• _Instructions to follow_
Each line of the data below containing "brickmos" needs to be listed.

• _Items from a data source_
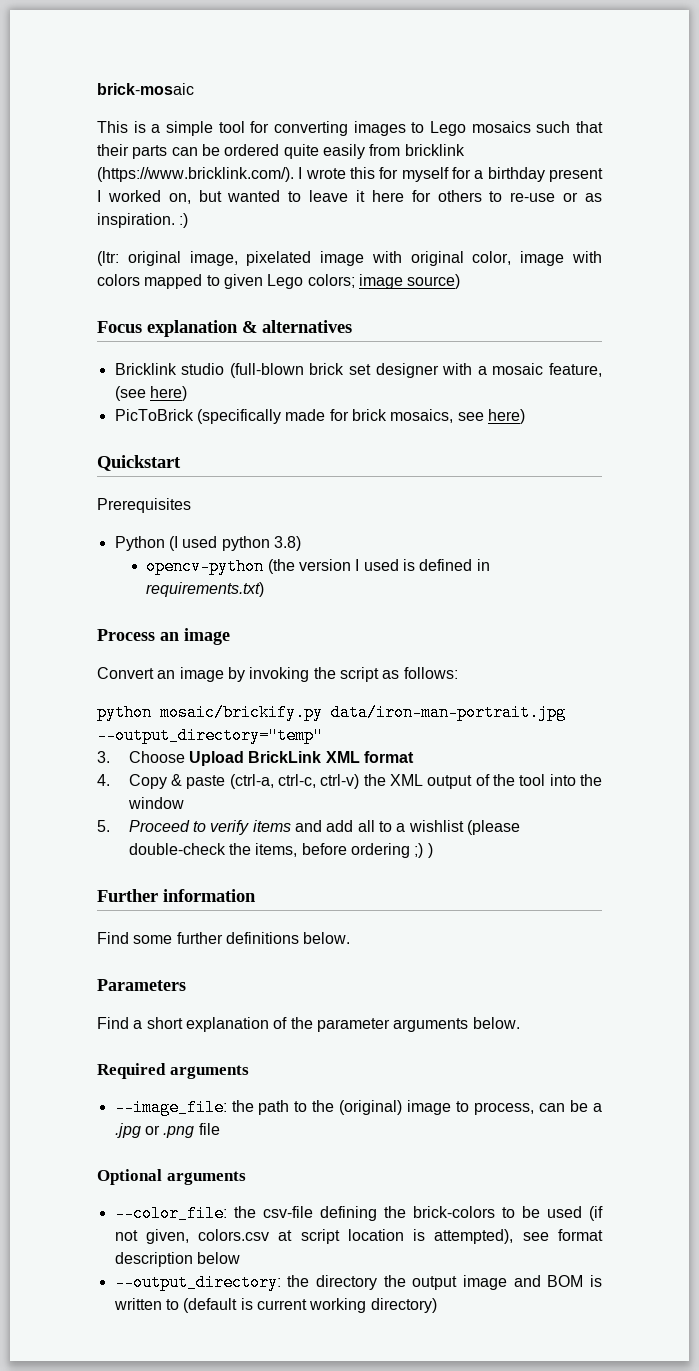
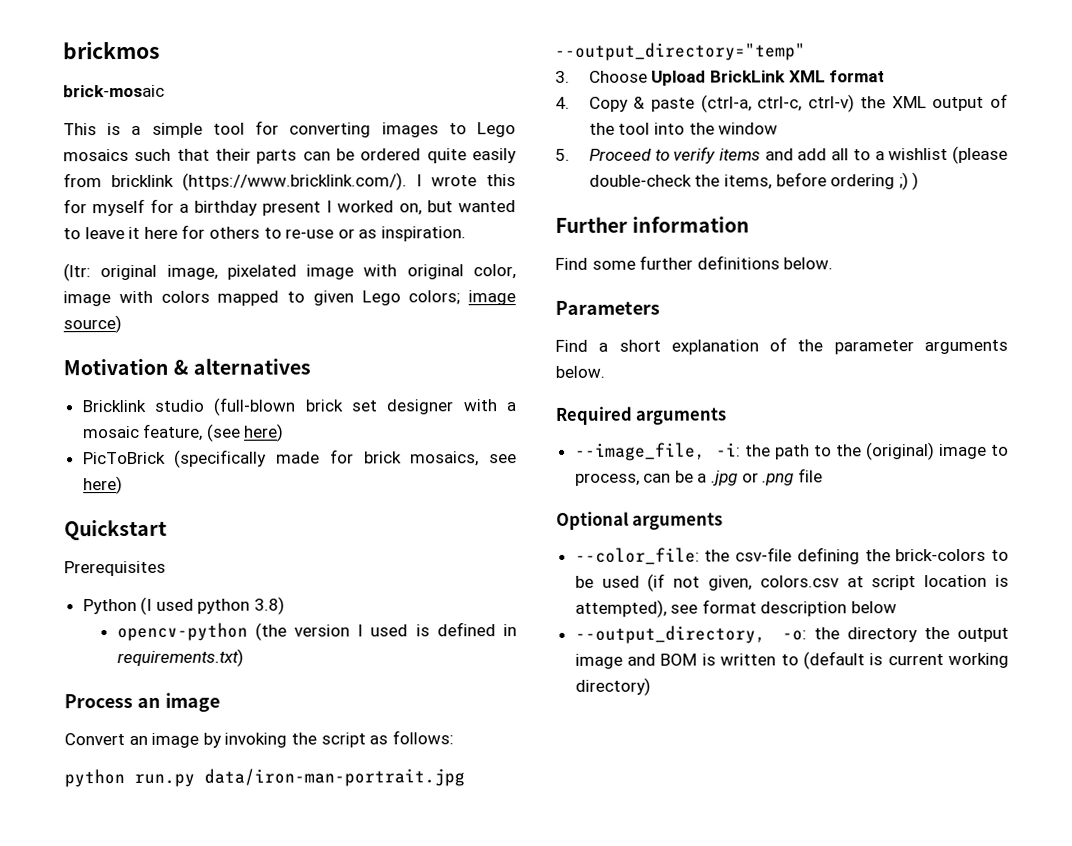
(97, 89) none -> [63,40,160,60] brickmos //
[179,213,189,228] :) -> (466, 234) none
[97,320,238,337] Focus explanation -> [63,358,169,376] Motivation
[160,704,323,721] mosaic/brickify.py -> [134,773,195,787] run.py
[114,1099,227,1116] --image_file: -> [574,442,741,461] --image_file, -i:
[114,1274,281,1291] --output_directory: -> [574,625,808,644] --output_directory, -o:

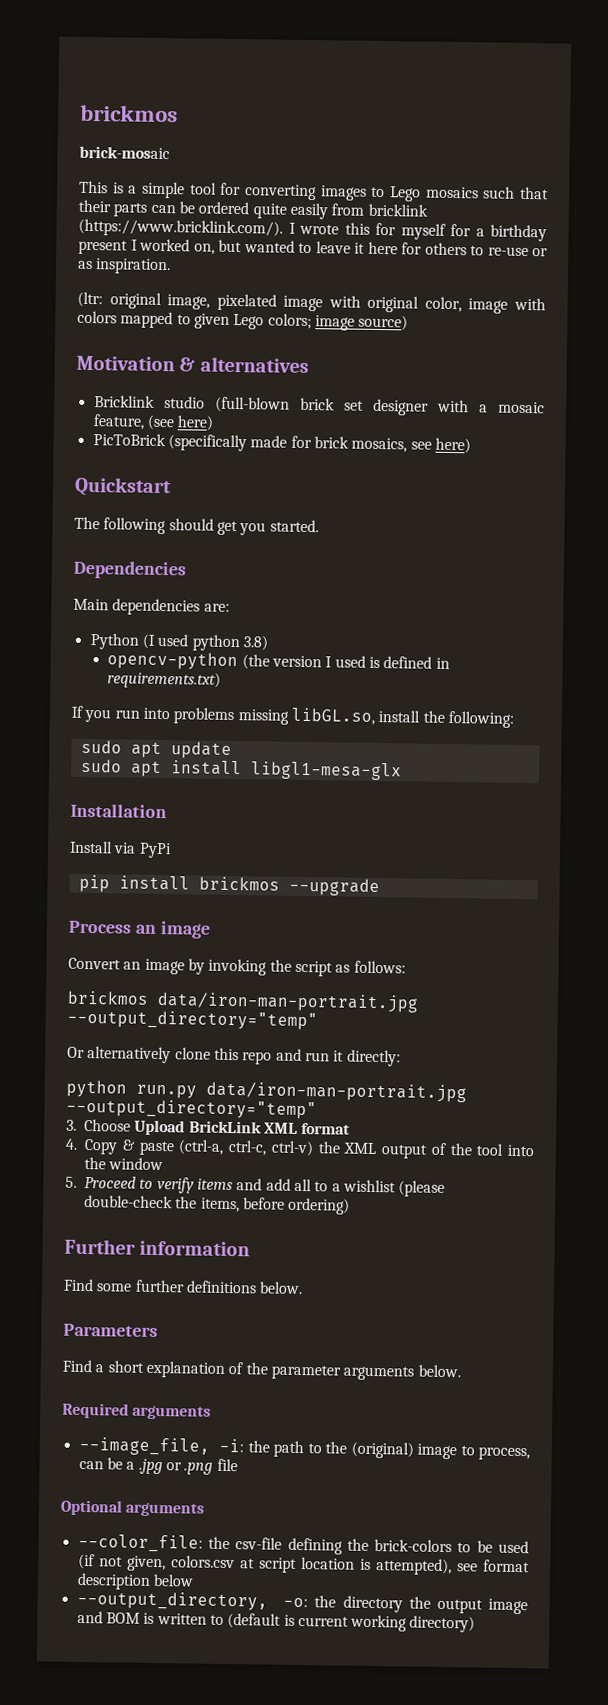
[64,560,166,577] Prerequisites -> [74,516,319,536] [73,560,186,580] [73,598,230,616] The following should get you started. // Dependencies // Main dependencies are:
(244, 658) none -> [71,705,514,728] [80,739,232,759] [80,758,402,781] [70,803,167,819] [69,840,172,859] [78,874,380,897] // If you run into problems missing libGL.so, install the following: // sudo apt update // sudo apt install libgl1-mesa-glx // Installation // Install via PyPi // pip install brickmos --upgrade
(454, 737) none -> [67,990,419,1013] [67,1009,318,1031] [67,1046,401,1067] // brickmos data/iron-man-portrait.jpg --output_directory="temp" // Or alternatively clone this repo and run it directly:
[830,172,920,191] ordering ;) ) -> [288,1197,351,1215] ordering)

• _Exercise response_
(97, 89) none -> [63,40,160,60] brickmos //
(244, 658) none -> [71,705,514,728] [80,739,232,759] [80,758,402,781] [70,803,167,819] [69,840,172,859] [78,874,380,897] // If you run into problems missing libGL.so, install the following: // sudo apt update // sudo apt install libgl1-mesa-glx // Installation // Install via PyPi // pip install brickmos --upgrade
(454, 737) none -> [67,990,419,1013] [67,1009,318,1031] [67,1046,401,1067] // brickmos data/iron-man-portrait.jpg --output_directory="temp" // Or alternatively clone this repo and run it directly:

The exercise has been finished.